Sportfreunde Stiller glauben an das Gute

München - Es gab mal eine Zeit, da waren die Sportfreunde Stiller Newcomer, eine junge, neue Band. Unglaublich, dass das inzwischen schon 20 Jahre her sein soll. Ist es aber. Die Sportis feiern mit ihrem neuen Album „Sturm und Stille” ihr 20-jähriges Bestehen.
Die drei Musiker Peter Brugger, Rüdiger Linhof und Florian Weber sind inzwischen Anfang 40 und haben schon einige Höhen und Tiefen hinter sich gebracht, wie sie im Interview der Deutschen Presse-Agentur in München erzählen.
Frage: Eigentlich hatten Sie sich doch eine Auszeit vorgenommen - aber jetzt gibt es wieder eine neue Platte. Halten Sie es nicht ohne einander aus?
Antwort Florian Weber: Dieses Mal wollten wir eigentlich gar keine richtige Auszeit machen. Wir haben nach dem Unplugged-Album diese sehr sehr lange Pause gehabt, die uns etwas im Ungewissen ließ. Jeder hatte da seine eigenen Vorstellungen, wie es weitergeht. Da haben sich die Geister geschieden. Da wieder zusammen zu finden, war ein Akt, den wir so bis dahin noch nicht zu bewältigen hatten. Dieses Mal haben wir vorausschauender geplant und haben festgelegt, dass es ein halbes Jahr nach der Tour wieder weitergeht und einen Termin in einer Skihütte fixiert. Da kam dann keiner mehr aus.
Frage: Sie machen das Ganze ja nun schon eine Weile und nicht erst seit gestern. Hat sich an der Gruppendynamik irgendwas geändert?
Antwort Rüdiger Linhof: An der grundsätzlichen Dynamik nicht. Aber man akzeptiert inzwischen eher, dass man unterschiedlich ist. Am Anfang tendierte man vielleicht noch dazu, den anderen davon zu überzeugen, ein anderer Mensch zu werden. Es ist eine große Erleichterung, dass wir inzwischen akzeptieren, dass jeder so ist wie er ist. Das macht die Dinge entspannter und den Umgang cooler.
Frage: Trauen Sie sich heute mehr als in den Anfangszeiten, nehmen Sie sich mehr Freiheiten? Oder ist umgekehrt der Erwartungsdruck heute höher?

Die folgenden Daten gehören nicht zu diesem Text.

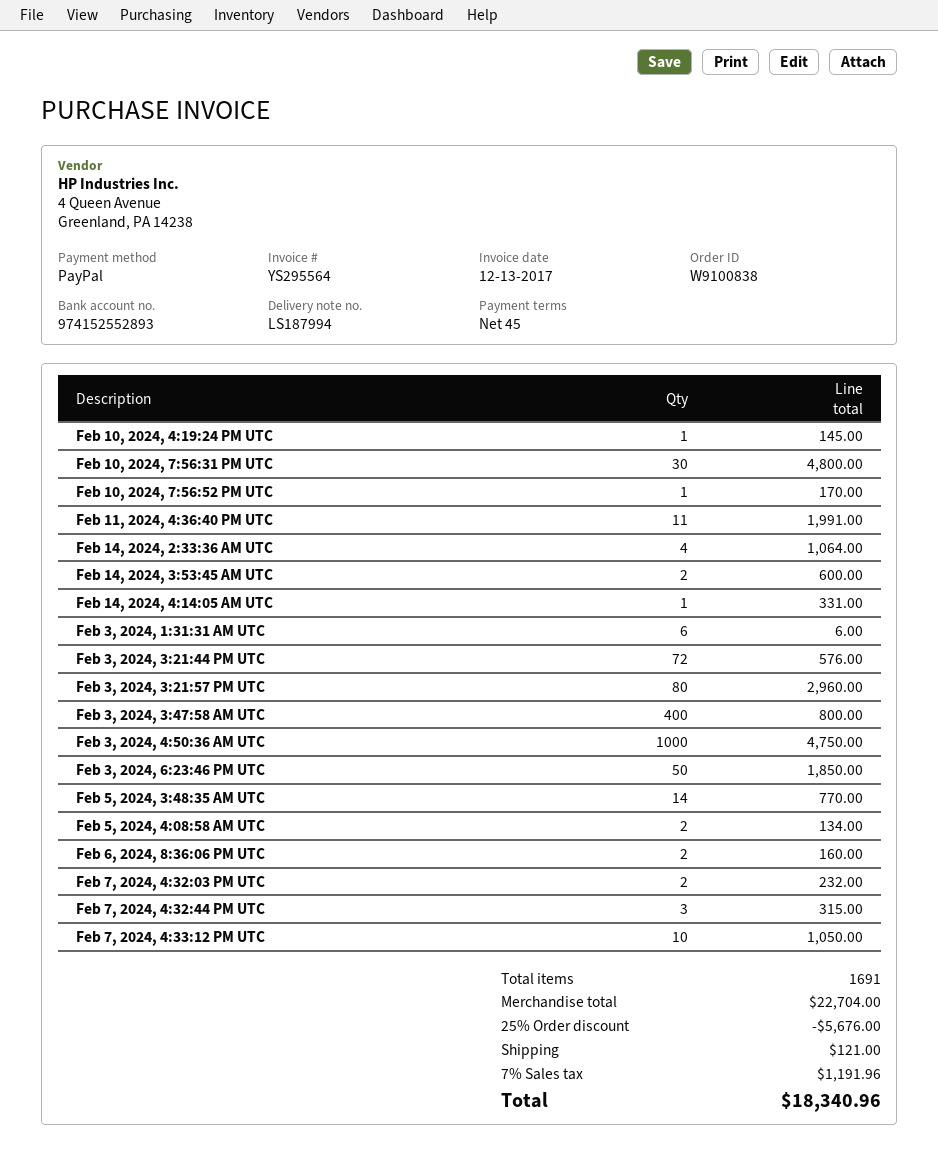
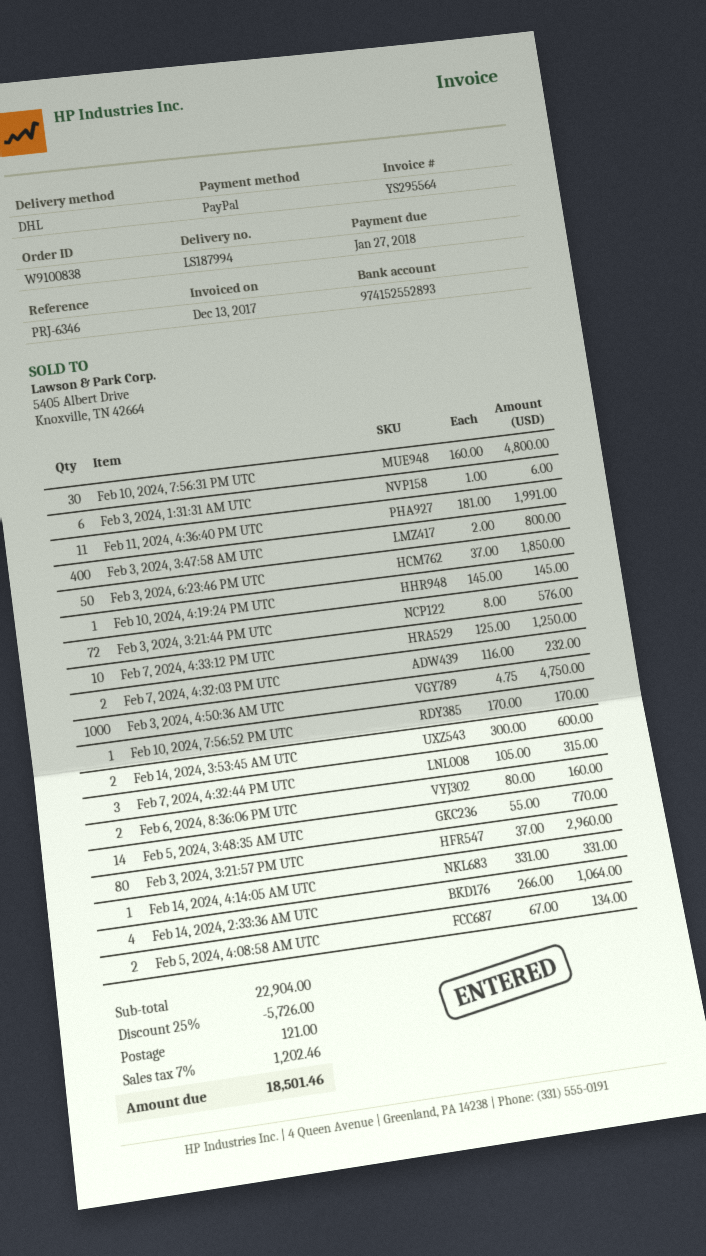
Feb 7, 2024, 4:33:12 PM UTC: 10 for 1050.00 -> 10 for 1250.00
subtotal: 22704.00 -> 22904.00
discount: 25% = 5676.00 -> 25% = 5726.00
tax: 7% = 1191.96 -> 7% = 1202.46
total: 18340.96 -> 18501.46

Antwort Peter Brugger: Erwartungsdruck hatten wir eigentlich nicht, wenn dann aus uns selbst heraus. Hatten wir jemals das Gefühl, dass wir es jemandem beweisen müssen?
Antwort Weber: Ich schon. Diese Vergleiche und den Blick auf andere Bands, was live passiert, den kannte ich schon. Mittlerweile hat es sich relativiert. Auch von Seiten der Plattenfirma gibt es natürlich Erwartungen. Aber seit dem Unplugged-Album finde ich schon, dass wir uns mehr zutrauen, weil wir eine neue Art, zu musizieren, kennen gelernt haben. Wir trauen es uns zu, weil wir Spaß daran haben und nicht, weil wir irgendjemandem noch etwas beweisen müssen.
Frage: Stichwort andere Bands: Auf dem neuen Album gibt es eine Hommage an Lemmy von Motörhead, an Keith Richards von den Rolling Stones und an Angus Young von AC/DC. Warum die drei?
Antwort Linhof: Keith Richards und Lemmy sind einfach besondere Charaktere, die mein ganzes Leben irgendwie da waren. Bei Lemmy ist es gar nicht so, dass ich ein Riesen-Fan von der Musik war. Aber ich fand ihn einfach saucool. Keith Richards ist einer der Könige des Rock-Olymps und es ist nunmal so, dass wir alle irgendwann aussehen wie Keith Richards. Meine Oma hat es zumindest getan. Je eher man sich dessen bewusst wird, desto besser.
Antwort Weber: Viele Musiker, die uns geprägt haben, gibt es nicht mehr, weil sie gestorben sind, wie Adam Yauch von den Beastie Boys, die ja auch auf dem Album vorkommen. Das hat mir schon einen Stich versetzt. Andere haben sich aufgelöst. Und fehlen auch.
Frage: Gab es Überlegungen, sich aufzulösen, bei Ihnen auch schonmal?
Antwort Weber: Also bei mir nicht.
Antwort Linhof: Dass wir es wirklich lassen wollten nicht. Aber es war schon so, dass man zeitweise nicht wirklich wusste, wie es weitergeht. Aber im Nachhinein bereichert es uns schon, dass wir durch solche Zeiten durchgegangen sind, dass wir Konzerte verbockt haben. Es sind immerhin 20 Jahre und die können nunmal nicht gleichförmig verlaufen.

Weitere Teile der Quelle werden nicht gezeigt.